AIM OF THE TASK
Each entry is to be reproduced verbatim, and images are to be omitted.

STUDY MATERIAL
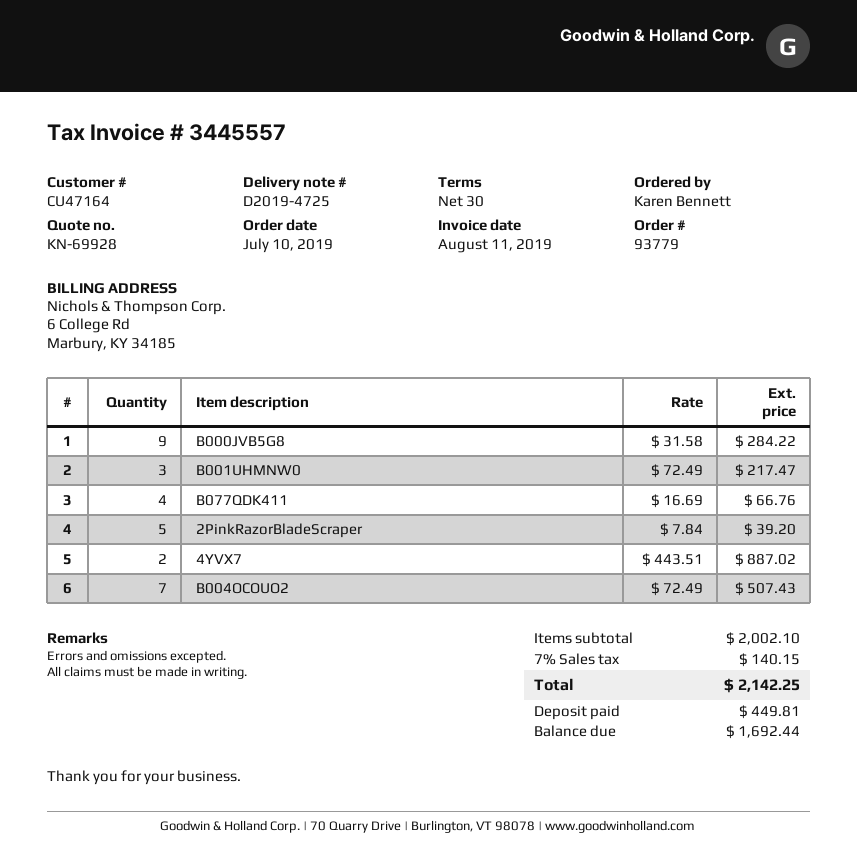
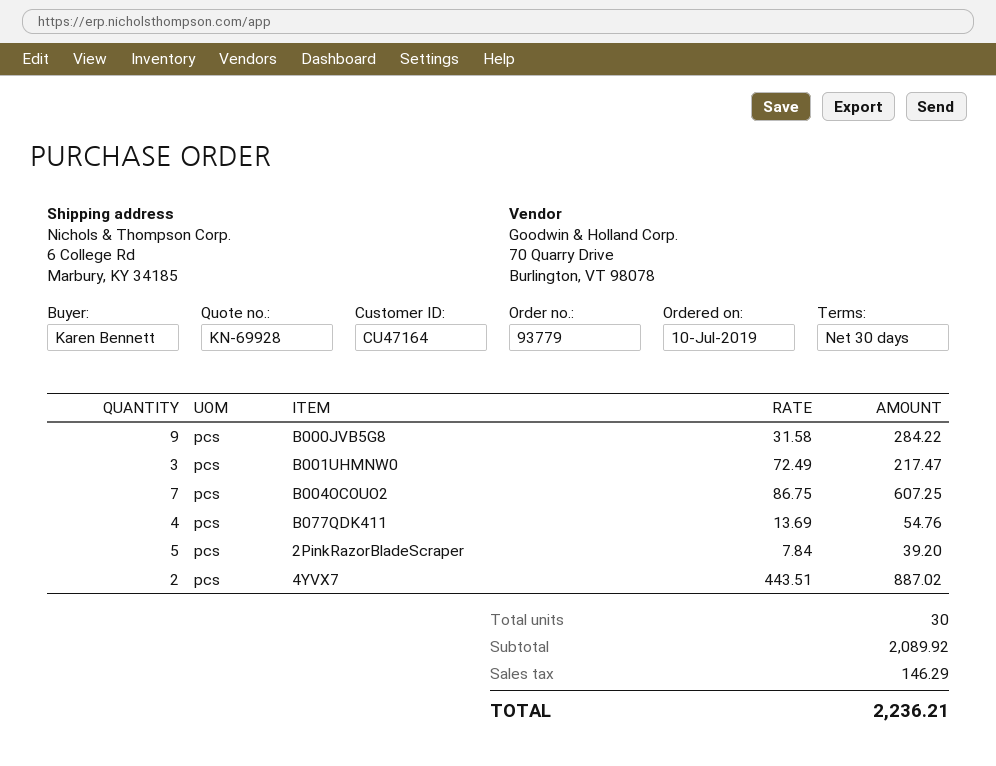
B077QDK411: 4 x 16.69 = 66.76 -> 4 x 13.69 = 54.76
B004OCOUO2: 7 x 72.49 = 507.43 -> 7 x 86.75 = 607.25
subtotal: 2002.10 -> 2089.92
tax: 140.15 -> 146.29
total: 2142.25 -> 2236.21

YOUR RESPONSE
B077QDK411: 4 x 16.69 = 66.76 -> 4 x 13.69 = 54.76
B004OCOUO2: 7 x 72.49 = 507.43 -> 7 x 86.75 = 607.25
subtotal: 2002.10 -> 2089.92
tax: 140.15 -> 146.29
total: 2142.25 -> 2236.21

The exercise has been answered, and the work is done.